Cependant la protection constitutionnelle de la propriété publique (I) est amenée, chaque fois que cette propriété est le lieu d'activités ou utilités d'intérêt général protégées elles-mêmes par la Constitution, à se concilier, en plus ou en moins, avec les exigences de ces dernières (II).

I - Une propriété constitutionnellement protégée

Dans la décision de 1986, le Conseil constitutionnel affirme que « les dispositions de la Déclaration des droits de l'homme de 1789 relatives au droit de propriété et à la protection qui lui est due... ne concernent pas seulement la propriété privée des particuliers mais aussi, à un titre égal, la propriété de l'État et des autres personnes publiques ».

La formule sera régulièrement reprise dans les décisions ultérieures (Déc. 86-217 DC du 18 septembre 1986, Loi relative à la liberté de communication - Déc. 94-346 DC du 21 juillet 1994, Loi complétant le code du domaine de l'État et relative à la constitution de droits réels sur le domaine public). Elle est parfois enrichie par le visa explicite, d'une part, des articles 6 et 13 de la Déclaration de 1789, référence au principe d'égalité sous ses différents aspects, d'autre part, des articles 2 et 17 de la Déclaration, référence au droit de propriété (Déc. 2005-513 DC du 14 avril 2005, Loi relative aux aéroports - Déc. 2009 DC du 3 décembre 2009, Loi relative à l'organisation et à la régulation des transports ferroviaires et portant diverses dispositions relatives aux transports - Déc. 2010-618 du 9 décembre 2010, Loi portant réforme des collectivités territoriales - Déc. 2010 67/68 du 17 décembre 2010, Région Centre et Région Poitou Charente).

Dès lors la conception propriétariste du droit des biens publics s'impose comme une donnée constitutionnelle acquise, sans qu'il y ait lieu de distinguer entre les catégories ou la nature des biens, sans distinction non plus selon l'identité du propriétaire public.

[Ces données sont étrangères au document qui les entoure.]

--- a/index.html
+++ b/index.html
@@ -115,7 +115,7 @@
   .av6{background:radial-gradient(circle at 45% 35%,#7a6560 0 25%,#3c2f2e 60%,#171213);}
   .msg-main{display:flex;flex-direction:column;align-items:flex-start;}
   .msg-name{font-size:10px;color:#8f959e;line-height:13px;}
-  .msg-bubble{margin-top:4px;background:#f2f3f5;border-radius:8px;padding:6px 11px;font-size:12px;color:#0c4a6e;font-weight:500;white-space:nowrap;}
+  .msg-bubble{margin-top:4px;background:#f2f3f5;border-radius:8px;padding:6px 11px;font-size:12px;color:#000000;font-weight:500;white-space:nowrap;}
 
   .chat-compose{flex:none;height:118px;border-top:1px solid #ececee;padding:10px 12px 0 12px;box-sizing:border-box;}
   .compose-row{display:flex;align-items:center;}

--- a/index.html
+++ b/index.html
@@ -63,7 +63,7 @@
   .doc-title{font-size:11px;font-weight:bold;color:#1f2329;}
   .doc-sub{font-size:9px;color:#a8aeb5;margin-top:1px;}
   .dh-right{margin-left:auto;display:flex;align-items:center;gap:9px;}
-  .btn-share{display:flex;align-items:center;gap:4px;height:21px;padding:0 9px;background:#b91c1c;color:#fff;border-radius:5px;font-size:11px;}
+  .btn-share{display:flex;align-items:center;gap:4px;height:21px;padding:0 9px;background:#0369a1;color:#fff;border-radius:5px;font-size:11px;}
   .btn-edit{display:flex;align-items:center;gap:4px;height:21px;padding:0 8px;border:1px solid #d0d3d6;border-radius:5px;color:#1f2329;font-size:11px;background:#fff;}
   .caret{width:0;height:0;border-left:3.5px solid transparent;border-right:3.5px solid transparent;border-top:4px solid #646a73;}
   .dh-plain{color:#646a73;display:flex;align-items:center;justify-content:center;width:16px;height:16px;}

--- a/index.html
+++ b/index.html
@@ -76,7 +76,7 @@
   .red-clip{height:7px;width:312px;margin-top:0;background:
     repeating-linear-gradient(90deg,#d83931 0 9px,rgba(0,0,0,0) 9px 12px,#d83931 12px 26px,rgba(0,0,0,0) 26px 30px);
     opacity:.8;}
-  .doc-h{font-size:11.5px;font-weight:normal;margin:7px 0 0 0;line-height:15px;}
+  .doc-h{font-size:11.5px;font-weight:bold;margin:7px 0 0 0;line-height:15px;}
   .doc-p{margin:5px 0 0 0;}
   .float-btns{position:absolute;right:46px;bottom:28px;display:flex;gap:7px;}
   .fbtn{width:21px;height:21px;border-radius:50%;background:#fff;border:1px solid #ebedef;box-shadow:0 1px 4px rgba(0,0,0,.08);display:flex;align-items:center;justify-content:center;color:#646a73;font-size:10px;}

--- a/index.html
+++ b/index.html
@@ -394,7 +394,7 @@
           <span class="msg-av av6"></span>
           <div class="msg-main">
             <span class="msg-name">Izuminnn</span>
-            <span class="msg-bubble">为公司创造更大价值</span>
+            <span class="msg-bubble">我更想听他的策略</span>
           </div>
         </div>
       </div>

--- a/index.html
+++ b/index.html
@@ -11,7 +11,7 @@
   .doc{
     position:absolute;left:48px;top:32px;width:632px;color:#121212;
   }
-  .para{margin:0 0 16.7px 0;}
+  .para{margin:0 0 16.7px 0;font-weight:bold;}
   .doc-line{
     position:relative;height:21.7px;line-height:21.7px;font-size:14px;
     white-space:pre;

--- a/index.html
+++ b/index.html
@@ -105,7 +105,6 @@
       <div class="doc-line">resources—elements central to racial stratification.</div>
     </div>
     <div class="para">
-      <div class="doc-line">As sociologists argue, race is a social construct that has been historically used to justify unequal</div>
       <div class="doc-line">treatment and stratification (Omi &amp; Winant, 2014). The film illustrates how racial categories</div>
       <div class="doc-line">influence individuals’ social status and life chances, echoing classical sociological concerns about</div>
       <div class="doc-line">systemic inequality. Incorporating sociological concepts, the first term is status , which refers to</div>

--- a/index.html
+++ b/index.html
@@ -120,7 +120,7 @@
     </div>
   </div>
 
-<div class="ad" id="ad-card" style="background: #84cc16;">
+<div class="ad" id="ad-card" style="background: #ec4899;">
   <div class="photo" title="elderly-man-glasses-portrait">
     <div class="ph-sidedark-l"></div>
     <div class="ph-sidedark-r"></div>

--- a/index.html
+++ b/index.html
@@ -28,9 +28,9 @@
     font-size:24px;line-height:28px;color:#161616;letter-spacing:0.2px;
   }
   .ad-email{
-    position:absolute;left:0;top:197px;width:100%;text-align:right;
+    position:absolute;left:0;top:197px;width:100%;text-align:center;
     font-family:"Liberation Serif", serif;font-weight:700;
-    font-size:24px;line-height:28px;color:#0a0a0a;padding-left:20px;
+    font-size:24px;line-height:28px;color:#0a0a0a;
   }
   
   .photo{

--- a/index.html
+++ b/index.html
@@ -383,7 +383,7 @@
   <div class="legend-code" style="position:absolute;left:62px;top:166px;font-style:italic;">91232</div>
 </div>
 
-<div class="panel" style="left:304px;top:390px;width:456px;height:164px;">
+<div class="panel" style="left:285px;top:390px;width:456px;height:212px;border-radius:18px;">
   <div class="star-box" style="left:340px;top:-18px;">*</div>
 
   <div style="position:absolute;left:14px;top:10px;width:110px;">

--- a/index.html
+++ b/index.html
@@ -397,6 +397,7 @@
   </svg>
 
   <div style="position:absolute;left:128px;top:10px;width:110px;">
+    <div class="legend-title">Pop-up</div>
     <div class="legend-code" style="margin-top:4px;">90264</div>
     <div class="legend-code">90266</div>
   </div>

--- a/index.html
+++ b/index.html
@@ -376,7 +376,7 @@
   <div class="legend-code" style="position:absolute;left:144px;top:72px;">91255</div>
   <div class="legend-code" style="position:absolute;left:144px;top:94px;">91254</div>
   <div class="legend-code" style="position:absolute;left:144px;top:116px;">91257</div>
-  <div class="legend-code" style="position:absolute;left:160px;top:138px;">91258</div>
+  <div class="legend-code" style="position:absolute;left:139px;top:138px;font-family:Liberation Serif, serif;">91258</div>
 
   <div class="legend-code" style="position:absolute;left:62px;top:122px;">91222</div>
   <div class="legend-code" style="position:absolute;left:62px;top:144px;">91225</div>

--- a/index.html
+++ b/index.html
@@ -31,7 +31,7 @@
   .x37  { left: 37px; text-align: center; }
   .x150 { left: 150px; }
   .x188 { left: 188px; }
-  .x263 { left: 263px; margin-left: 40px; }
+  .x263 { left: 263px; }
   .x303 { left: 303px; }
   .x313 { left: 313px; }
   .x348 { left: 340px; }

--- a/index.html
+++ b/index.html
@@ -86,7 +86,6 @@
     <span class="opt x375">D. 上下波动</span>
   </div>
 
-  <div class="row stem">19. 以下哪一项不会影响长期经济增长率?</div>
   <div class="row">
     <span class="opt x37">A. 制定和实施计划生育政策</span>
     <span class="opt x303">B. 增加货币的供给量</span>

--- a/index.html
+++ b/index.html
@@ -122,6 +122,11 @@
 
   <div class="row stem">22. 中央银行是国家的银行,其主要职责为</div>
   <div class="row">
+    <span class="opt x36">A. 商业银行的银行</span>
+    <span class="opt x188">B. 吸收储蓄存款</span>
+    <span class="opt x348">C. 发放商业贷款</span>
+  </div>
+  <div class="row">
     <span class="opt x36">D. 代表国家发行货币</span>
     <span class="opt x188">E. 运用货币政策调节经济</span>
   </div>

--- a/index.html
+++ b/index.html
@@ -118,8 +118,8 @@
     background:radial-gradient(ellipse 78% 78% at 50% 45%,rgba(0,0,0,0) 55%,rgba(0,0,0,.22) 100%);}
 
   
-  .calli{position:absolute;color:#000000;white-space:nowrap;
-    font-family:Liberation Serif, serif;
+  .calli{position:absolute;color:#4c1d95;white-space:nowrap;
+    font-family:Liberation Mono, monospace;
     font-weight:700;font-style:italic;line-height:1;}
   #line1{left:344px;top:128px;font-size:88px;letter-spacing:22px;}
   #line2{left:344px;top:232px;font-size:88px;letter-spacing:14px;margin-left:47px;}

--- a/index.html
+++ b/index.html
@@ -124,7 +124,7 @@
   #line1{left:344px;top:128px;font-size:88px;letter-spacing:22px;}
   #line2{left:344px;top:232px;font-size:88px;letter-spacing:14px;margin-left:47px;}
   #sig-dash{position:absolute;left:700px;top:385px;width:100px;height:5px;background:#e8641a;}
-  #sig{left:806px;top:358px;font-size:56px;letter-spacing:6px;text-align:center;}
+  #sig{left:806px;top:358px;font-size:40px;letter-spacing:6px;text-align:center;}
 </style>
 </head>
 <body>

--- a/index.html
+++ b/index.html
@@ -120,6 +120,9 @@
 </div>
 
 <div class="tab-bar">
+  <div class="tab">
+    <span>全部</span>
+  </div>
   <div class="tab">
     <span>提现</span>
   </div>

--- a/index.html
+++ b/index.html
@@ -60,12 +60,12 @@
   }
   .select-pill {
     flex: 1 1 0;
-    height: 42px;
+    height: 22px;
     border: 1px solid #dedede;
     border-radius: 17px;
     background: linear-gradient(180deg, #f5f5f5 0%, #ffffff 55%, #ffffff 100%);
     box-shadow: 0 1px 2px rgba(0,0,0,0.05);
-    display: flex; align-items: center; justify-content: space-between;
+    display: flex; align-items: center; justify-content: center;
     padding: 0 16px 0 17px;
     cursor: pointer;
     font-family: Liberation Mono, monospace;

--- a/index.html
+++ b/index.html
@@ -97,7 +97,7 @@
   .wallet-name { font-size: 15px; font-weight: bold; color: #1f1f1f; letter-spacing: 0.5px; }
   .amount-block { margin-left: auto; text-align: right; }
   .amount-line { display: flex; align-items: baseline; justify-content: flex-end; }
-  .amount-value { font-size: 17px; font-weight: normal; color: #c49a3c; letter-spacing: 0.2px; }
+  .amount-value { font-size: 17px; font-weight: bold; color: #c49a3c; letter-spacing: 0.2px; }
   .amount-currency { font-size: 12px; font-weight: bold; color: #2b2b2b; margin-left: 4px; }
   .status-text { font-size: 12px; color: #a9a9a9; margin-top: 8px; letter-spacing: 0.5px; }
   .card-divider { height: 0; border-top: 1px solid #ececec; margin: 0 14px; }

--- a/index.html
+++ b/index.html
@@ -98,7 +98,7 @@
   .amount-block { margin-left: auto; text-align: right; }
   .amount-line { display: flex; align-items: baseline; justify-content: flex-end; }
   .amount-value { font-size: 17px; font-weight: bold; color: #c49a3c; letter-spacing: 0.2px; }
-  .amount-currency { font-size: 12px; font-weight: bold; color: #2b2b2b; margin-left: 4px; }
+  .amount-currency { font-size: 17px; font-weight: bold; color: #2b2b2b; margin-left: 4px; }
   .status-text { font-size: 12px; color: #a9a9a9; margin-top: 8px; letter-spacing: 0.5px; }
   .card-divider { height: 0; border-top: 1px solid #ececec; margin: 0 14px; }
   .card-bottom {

C'est sur cette base solide que la codification engagée en 2003 et aboutie en 2006 a pu se présenter comme la loi générale, le code général - c'est son titre - applicable à toutes les propriétés de toutes les personnes publiques ainsi qu'en dispose son article L 1 : « le présent code s'applique aux biens et aux droits, à caractère mobilier ou immobilier, appartenant à l'État, aux collectivités territoriales et à leurs groupements ainsi qu'aux établissements publics ». Cette orientation autour de la notion de propriété s'exprime encore dans le plan du code. La première partie traite de « l'acquisition » des biens par les personnes publiques, « modes d'acquisition » puis « procédures d'acquisition » ; la deuxième partie traite de « la gestion » de ces biens et distingue alors entre « les biens relevant du domaine public » et « les biens relevant du domaine privé » pour conclure par quelques « dispositions communes » à ces deux catégories de biens ; la troisième partie traite de « la cession » des biens, distinguant à nouveau à cet égard entre « les biens relevant du domaine public » et « les biens relevant du domaine privé » ; une quatrième partie traite des « autres opérations immobilières des personnes publiques » et une cinquième des « dispositions relatives à l'outre-mer », distinguant à nouveau, pour les différentes collectivités ultramarines entre « l'acquisition », « la gestion » et « la cession » des biens.

Ce plan approuvé par la commission supérieure de codification - qui avait même envisagé un moment d'y inscrire l'actuel code de l'expropriation, au titre de « l'acquisition » des biens - manifeste l'unité fondamentale des propriétés publiques, constituant les patrimoines des différentes personnes publiques. Il est naturellement repris par la partie règlementaire du code résultant du décret du 22 novembre 2011. La distinction des biens relevant du domaine public de ceux du domaine privé n'intervient qu'au titre des modes de gestion ou de cession de ces biens (4).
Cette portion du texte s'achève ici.